Small business group criticizes TVA plan to add ‘grid access fee’ to wholesale electricity cost

The Tennessee Valley Authority’s proposal to add a “grid access fee” to wholesale power rates is being criticized by a coalition of small businesses, reports the Times Free PressTVA says the move will make power bills more stable and better reflect actual expenses without raising overall rates. The coalition says it unfairly rewards big industrial users at the expense of small businesses and low-energy individual power users.

“This proposal from TVA is a bad deal across the board, continuing preferential treatment for a handful of large industrial customers, while passing the cost along to Tennessee families and small businesses,” Lenda Sherrell, state director of the Tennessee Small Business Alliance, said during a news conference Tuesday in front of TVA‘s power headquarters in Chattanooga.

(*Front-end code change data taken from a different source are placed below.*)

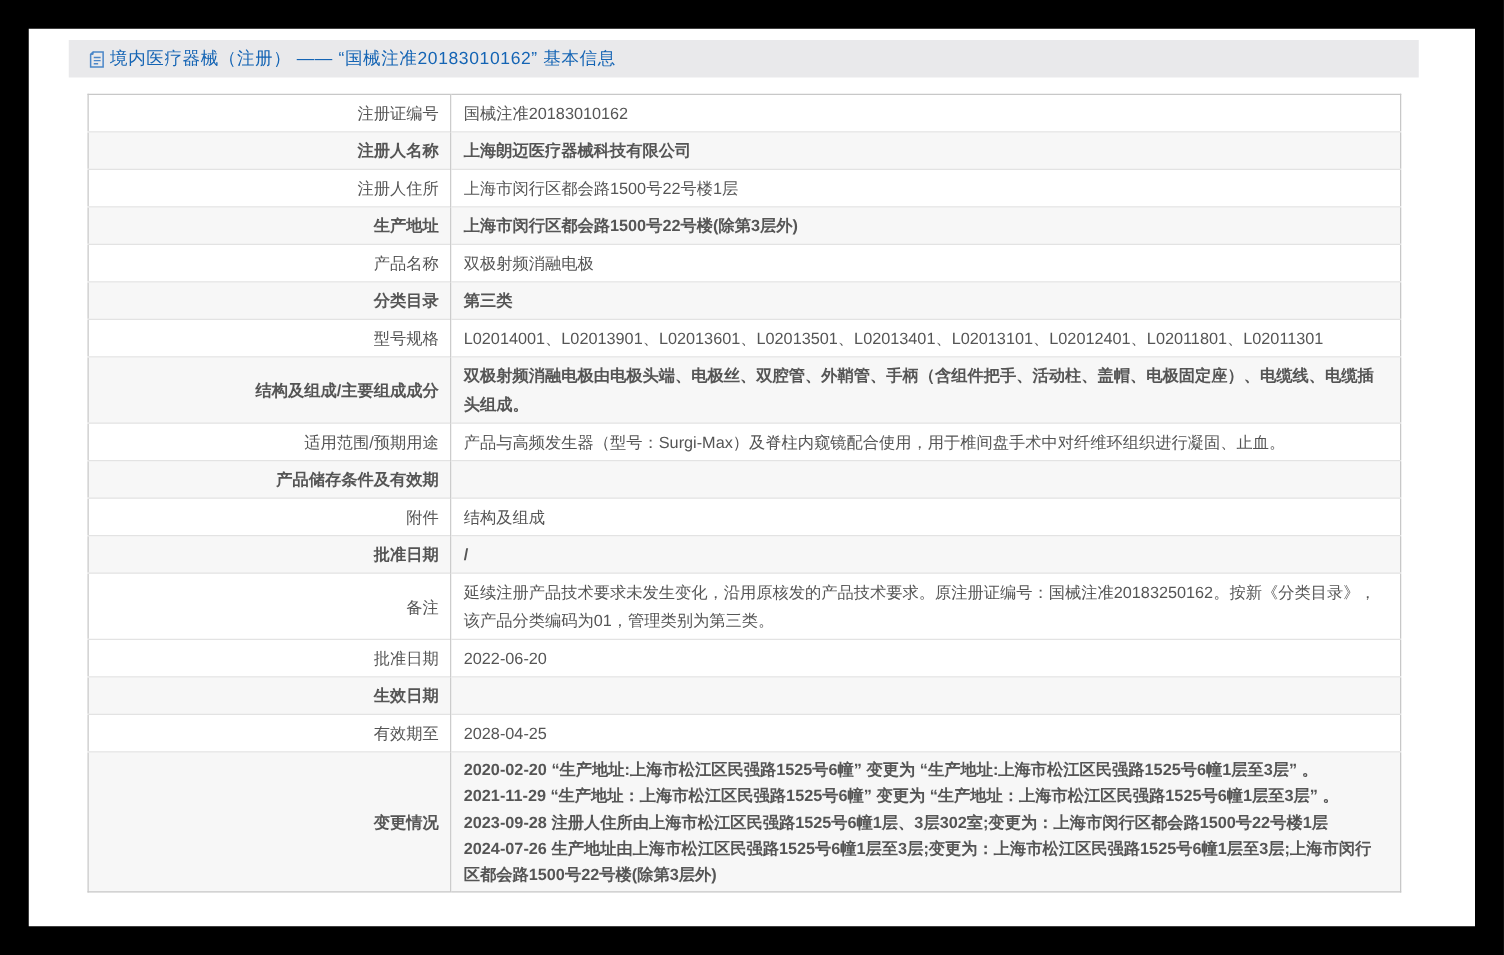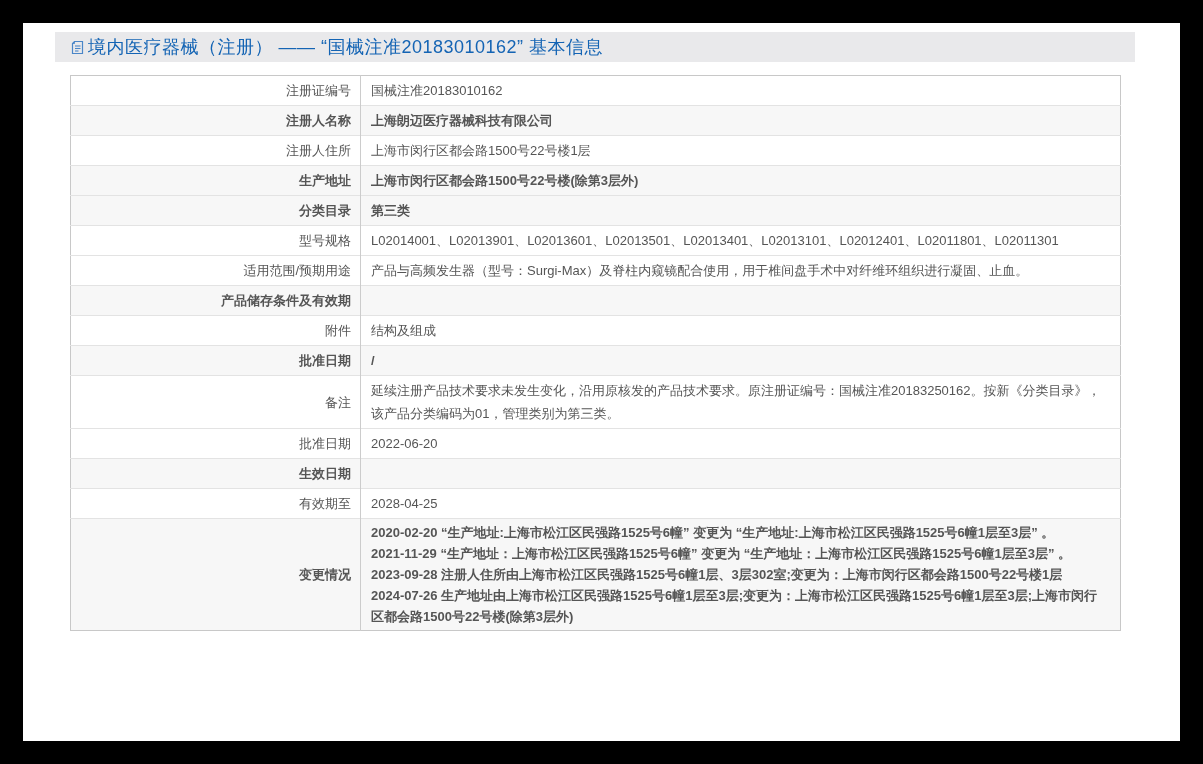--- a/index.html
+++ b/index.html
@@ -32,7 +32,7 @@
   }
   .page-title {
     color: #1464b4;
-    font-size: 18px;
+    font-size: 14px;
     letter-spacing: 0.5px;
   }
   table.info-table {

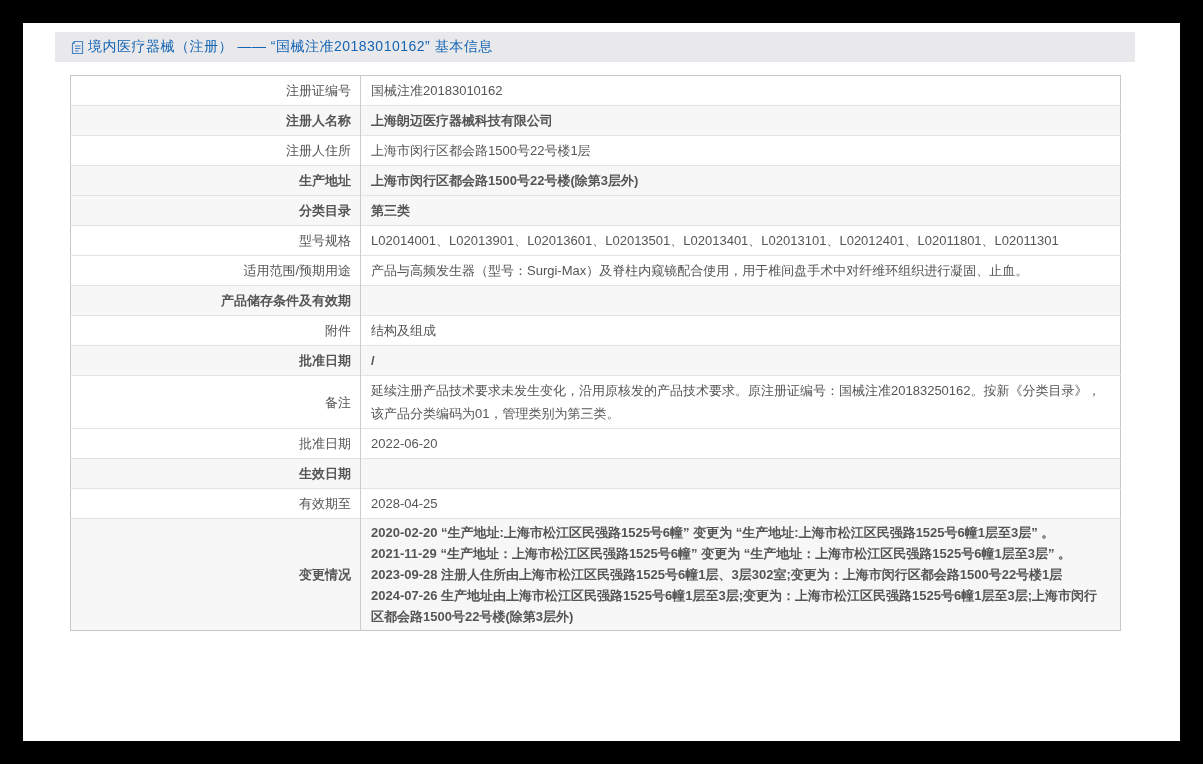--- a/index.html
+++ b/index.html
@@ -102,6 +102,10 @@
           <td class="label" data-name="row-label-production-address">生产地址</td>
           <td class="value" data-name="row-value-production-address">上海市闵行区都会路1500号22号楼(除第3层外)</td>
         </tr>
+        <tr data-name="table-row-product-name">
+          <td class="label" data-name="row-label-product-name">产品名称</td>
+          <td class="value" data-name="row-value-product-name">双极射频消融电极</td>
+        </tr>
         <tr data-name="table-row-management-category" class="alt">
           <td class="label" data-name="row-label-management-category">分类目录</td>
           <td class="value" data-name="row-value-management-category">第三类</td>

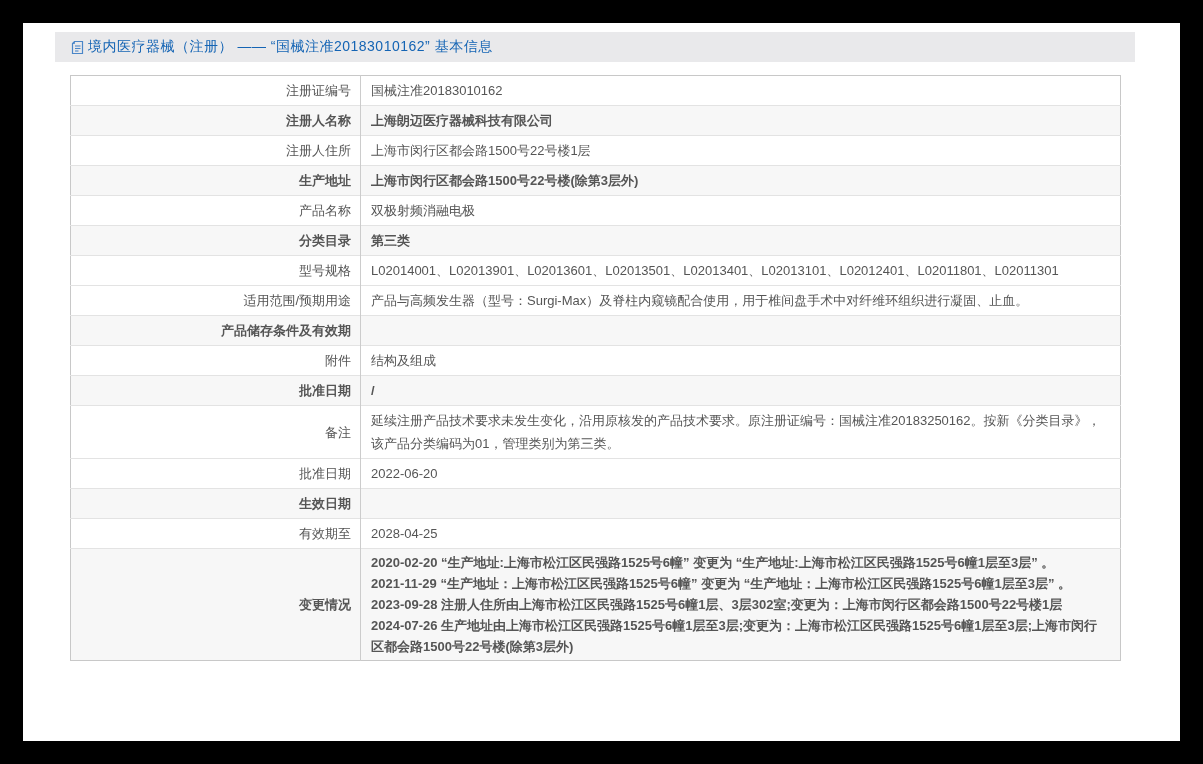--- a/index.html
+++ b/index.html
@@ -114,6 +114,10 @@
           <td class="label" data-name="row-label-model-specifications">型号规格</td>
           <td class="value" data-name="row-value-model-specifications">L02014001、L02013901、L02013601、L02013501、L02013401、L02013101、L02012401、L02011801、L02011301</td>
         </tr>
+        <tr data-name="table-row-structure-composition" class="alt">
+          <td class="label" data-name="row-label-structure-composition">结构及组成/主要组成成分</td>
+          <td class="value" data-name="row-value-structure-composition">双极射频消融电极由电极头端、电极丝、双腔管、外鞘管、手柄（含组件把手、活动柱、盖帽、电极固定座）、电缆线、电缆插头组成。</td>
+        </tr>
         <tr data-name="table-row-intended-use">
           <td class="label" data-name="row-label-intended-use">适用范围/预期用途</td>
           <td class="value" data-name="row-value-intended-use">产品与高频发生器（型号：Surgi-Max）及脊柱内窥镜配合使用，用于椎间盘手术中对纤维环组织进行凝固、止血。</td>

Over the past five years, TVA rates have declined by an average 2 percent and electric rates in TVA‘s seven-state region are below those in 70 percent of the country. But the biggest cuts in power rates since Bill Johnson become TVA‘s CEO in 2013 have been provided to large, direct-served industrial customers which have benefited from incentive plans, off-peak purchases and changes in how fuel costs and interruptible power contracts are priced.

A study by Synapse Energy Economics Inc. found TVA‘s average rates for industrial and direct-served customers dropped 20 percent from 2011 to 2016 while residential rates rose an average 5 percent.

Consumer and environmental groups claim a proposal the TVA board will vote on Thursday could continue that trend by imposing additional fixed, or grid access charges, to wholesale power rates charged to the 154 municipalities and coops that distribute TVA-generated power.

But in a new web video outlining the proposal, TVA contends that the proposed rate change will not generate any net increase in revenue for TVA since the grid access fee will be offset by lower energy charges per kilowatthour sold. The changes will help reduce the variability of bills by raising the fixed costs for the typical user by about a half cent per kilowatthour, while cutting the energy use charge by a comparable amount.

Johnson said TVA developed the rate change over the past year working with its local power companies and he said the change should help reduce some of the winter and summertime spikes in power bills during severe weather months and help to better reflect a portion of the fixed costs TVA incurs to maintain its generation and transmission assets to serve its customers.